Building Observable Ent Applications with Prometheus

Observability is a quality of a system that refers to how well its internal state can be measured externally. As a computer program evolves into a full-blown production system this quality becomes increasingly important. One of the ways to make a software system more observable is to export metrics, that is, to report in some externally visible way a quantitative description of the running system's state. For instance, to expose an HTTP endpoint where we can see how many errors occurred since the process has started. In this post, we will explore how to build more observable Ent applications using Prometheus.

What is Ent?#

Ent, is a simple, yet powerful entity framework for Go, that makes it easy to build and maintain applications with large data models.

What is Prometheus?#

Prometheus is an open source monitoring system developed by engineering at SoundCloud in 2012. It includes an embedded time series database and many integrations to third-party systems. The Prometheus client exposes the process's metrics via an HTTP endpoint (usually /metrics), this endpoint is discovered by the Prometheus scraper which polls the endpoint every interval (typically 30s) and writes it into a time-series database.

Prometheus is just an example of a class of metric collection backends. Many others, such as AWS CloudWatch, InfluxDB and others exist and are in wide use in the industry. Towards the end of this post, we will discuss a possible path to a unified, standards-based integration with any such backend.

Working with Prometheus#

To expose an application's metrics using Prometheus, we need to create a Prometheus Collector, a collector collects a set of metrics from your server.
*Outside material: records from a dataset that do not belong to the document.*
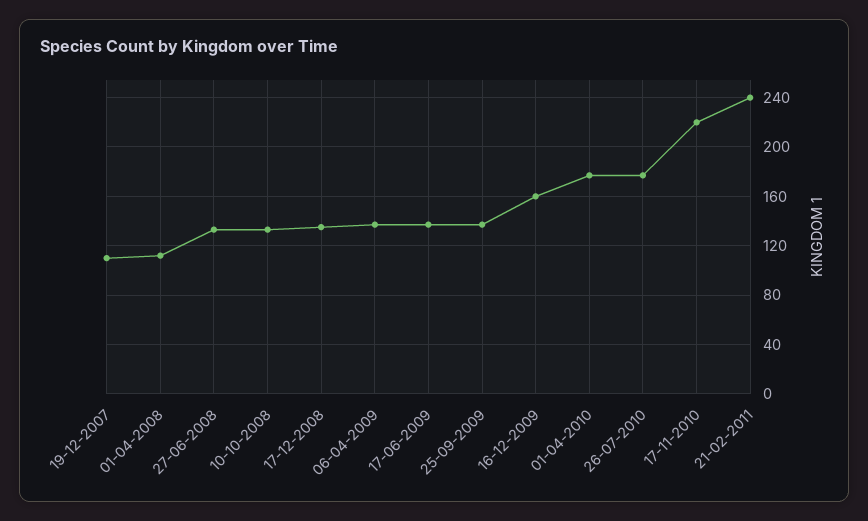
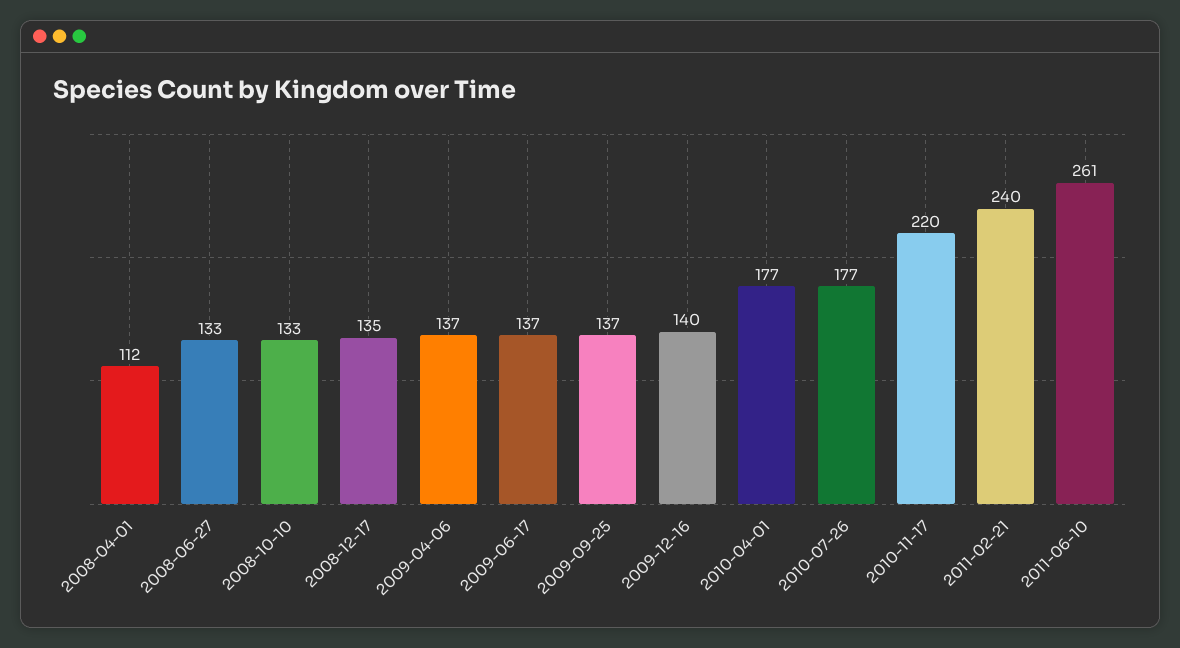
19-12-2007: 110 -> none
16-12-2009: 160 -> 140
2011-06-10: none -> 261

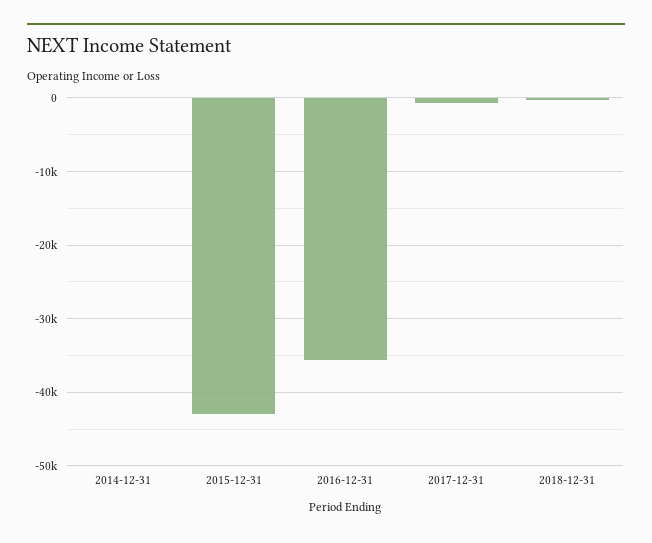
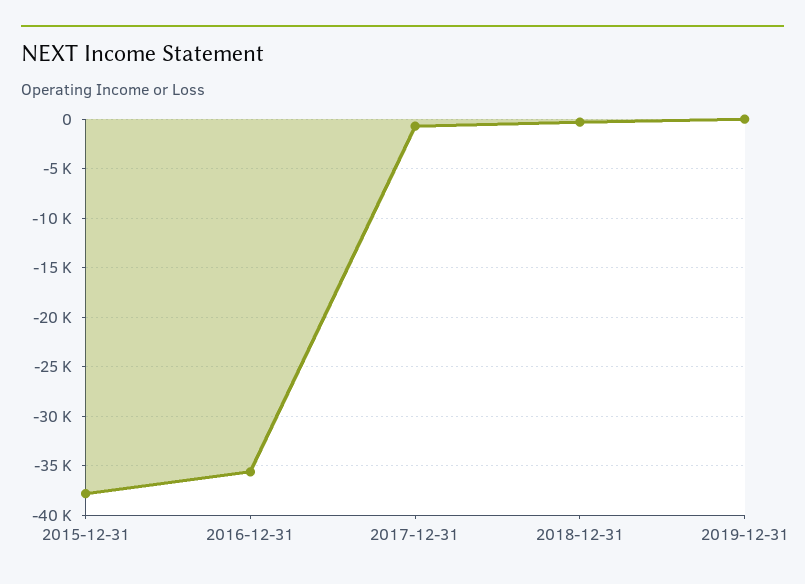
2014-12-31: 0 -> none
2015-12-31: -43000 -> -38000
2019-12-31: none -> 0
In our example, we will be using two types of metrics that can be stored in a collector: Counters and Histograms. Counters are monotonically increasing cumulative metrics that represent how many times something has happened, commonly used to count the number of requests a server has processed or errors that have occurred. Histograms sample observations into buckets of configurable sizes and are commonly used to represent latency distributions (i.e how many requests returned in under 5ms, 10ms, 100ms, 1s, etc.) In addition, Prometheus allows metrics to be broken down into labels. This is useful for example for counting requests but breaking down the counter by endpoint name.

Letโ€™s see how to create such a collector using the official Go client. To do so, we will use a package in the client called promauto that simplifies the processes of creating collectors. A simple example of a collector that counts (for example, total request or number or request error):

package example
import (
"github.com/prometheus/client_golang/prometheus"
"github.com/prometheus/client_golang/prometheus/promauto"
)
var (
// List of dynamic labels
labelNames = []string{"endpoint", "error_code"}
// Create a counter collector
exampleCollector = promauto.NewCounterVec(
prometheus.CounterOpts{
Name: "endpoint_errors",
Help: "Number of errors in endpoints",
},
labelNames,
)
)
// When using you set the values of the dynamic labels and then increment the counter
func incrementError() {
exampleCollector.WithLabelValues("/create-user", "400").Inc()
}

Ent Hooks#

Hooks are a feature of Ent that allows adding custom logic before and after operations that change the data entities.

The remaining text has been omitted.